▸ TASK STATEMENT
Go through the data and copy each line where the string "Latest" appears.

[Dataset items]
'''

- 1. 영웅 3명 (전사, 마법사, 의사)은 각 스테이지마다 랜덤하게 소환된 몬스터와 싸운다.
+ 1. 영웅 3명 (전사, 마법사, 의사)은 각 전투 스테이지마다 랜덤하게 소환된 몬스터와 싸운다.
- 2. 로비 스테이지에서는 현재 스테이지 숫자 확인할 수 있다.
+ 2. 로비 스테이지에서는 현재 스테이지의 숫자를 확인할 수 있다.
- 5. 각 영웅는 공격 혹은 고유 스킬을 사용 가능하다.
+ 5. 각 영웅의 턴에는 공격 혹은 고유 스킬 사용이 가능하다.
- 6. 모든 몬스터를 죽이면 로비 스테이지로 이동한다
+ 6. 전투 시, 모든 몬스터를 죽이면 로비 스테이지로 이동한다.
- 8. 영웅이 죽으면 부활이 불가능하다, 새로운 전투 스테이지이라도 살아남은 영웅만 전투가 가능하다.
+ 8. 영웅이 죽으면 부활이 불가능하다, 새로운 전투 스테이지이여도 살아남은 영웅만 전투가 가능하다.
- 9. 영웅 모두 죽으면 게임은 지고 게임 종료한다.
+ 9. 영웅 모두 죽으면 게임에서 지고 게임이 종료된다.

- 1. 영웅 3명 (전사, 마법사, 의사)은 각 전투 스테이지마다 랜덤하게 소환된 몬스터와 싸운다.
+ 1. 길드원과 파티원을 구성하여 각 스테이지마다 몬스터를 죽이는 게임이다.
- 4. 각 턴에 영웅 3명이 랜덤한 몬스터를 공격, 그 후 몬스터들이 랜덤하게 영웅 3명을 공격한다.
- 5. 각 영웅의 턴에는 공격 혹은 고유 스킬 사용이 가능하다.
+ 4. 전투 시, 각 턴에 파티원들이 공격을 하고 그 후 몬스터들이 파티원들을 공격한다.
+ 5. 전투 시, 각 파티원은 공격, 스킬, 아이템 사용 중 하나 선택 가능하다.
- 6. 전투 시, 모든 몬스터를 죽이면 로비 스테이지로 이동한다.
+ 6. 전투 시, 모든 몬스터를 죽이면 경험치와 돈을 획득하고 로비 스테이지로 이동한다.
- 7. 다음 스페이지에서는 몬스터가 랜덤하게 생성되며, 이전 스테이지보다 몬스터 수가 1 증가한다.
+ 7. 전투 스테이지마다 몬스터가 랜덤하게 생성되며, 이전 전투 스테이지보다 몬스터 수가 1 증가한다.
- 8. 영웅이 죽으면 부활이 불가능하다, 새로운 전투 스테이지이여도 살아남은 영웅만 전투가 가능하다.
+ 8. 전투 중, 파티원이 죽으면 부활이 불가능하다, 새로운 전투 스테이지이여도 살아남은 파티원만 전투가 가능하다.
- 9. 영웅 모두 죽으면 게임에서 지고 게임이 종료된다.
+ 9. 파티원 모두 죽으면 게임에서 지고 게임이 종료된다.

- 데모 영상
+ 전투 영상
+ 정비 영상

'''
'''

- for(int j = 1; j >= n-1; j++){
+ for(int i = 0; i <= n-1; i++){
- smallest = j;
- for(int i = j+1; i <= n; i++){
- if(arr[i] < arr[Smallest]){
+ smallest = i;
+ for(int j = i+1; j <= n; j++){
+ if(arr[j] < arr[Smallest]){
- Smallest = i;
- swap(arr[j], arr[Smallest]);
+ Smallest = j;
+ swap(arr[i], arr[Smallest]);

'''
'''

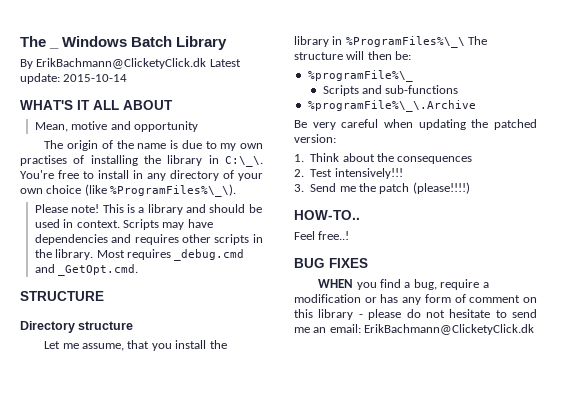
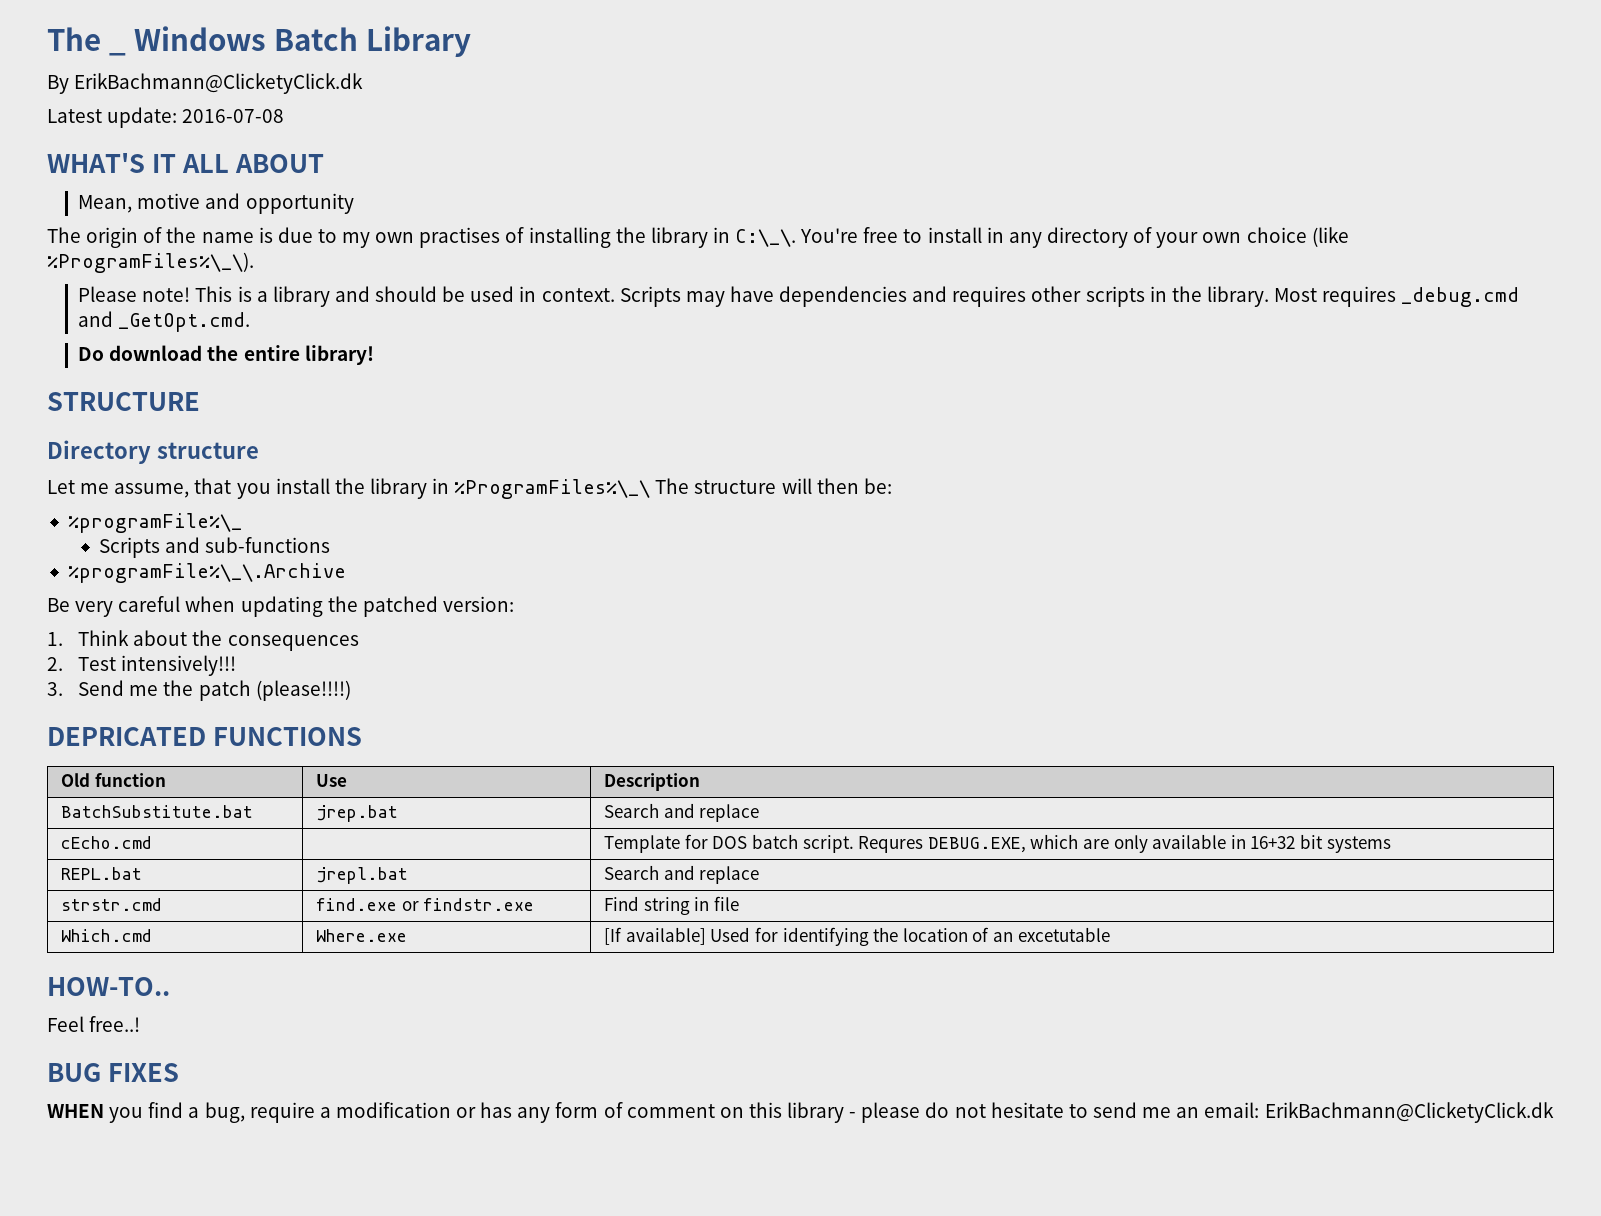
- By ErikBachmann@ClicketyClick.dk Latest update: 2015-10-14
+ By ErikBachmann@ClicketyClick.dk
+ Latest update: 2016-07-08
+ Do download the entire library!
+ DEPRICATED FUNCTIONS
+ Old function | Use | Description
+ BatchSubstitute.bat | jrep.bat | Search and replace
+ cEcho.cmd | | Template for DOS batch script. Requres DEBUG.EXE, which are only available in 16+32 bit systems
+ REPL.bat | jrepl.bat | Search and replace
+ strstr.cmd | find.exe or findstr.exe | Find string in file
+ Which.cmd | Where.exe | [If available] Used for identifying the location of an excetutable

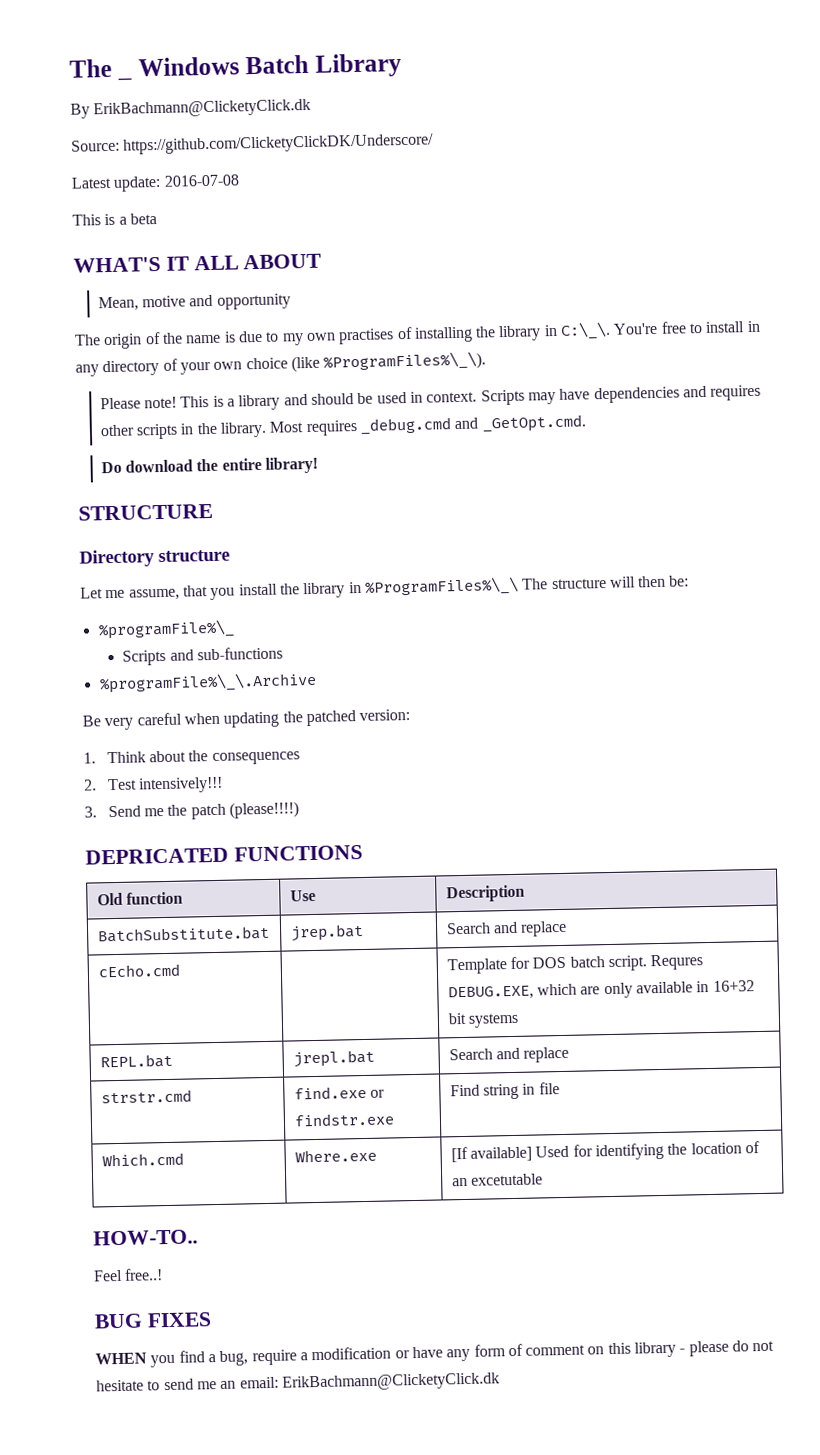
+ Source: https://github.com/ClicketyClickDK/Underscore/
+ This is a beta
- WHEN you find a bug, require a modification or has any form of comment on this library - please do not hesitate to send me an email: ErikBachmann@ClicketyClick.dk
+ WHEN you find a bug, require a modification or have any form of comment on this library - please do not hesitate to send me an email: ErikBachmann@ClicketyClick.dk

'''

▸ OUTPUT
- By ErikBachmann@ClicketyClick.dk Latest update: 2015-10-14
+ Latest update: 2016-07-08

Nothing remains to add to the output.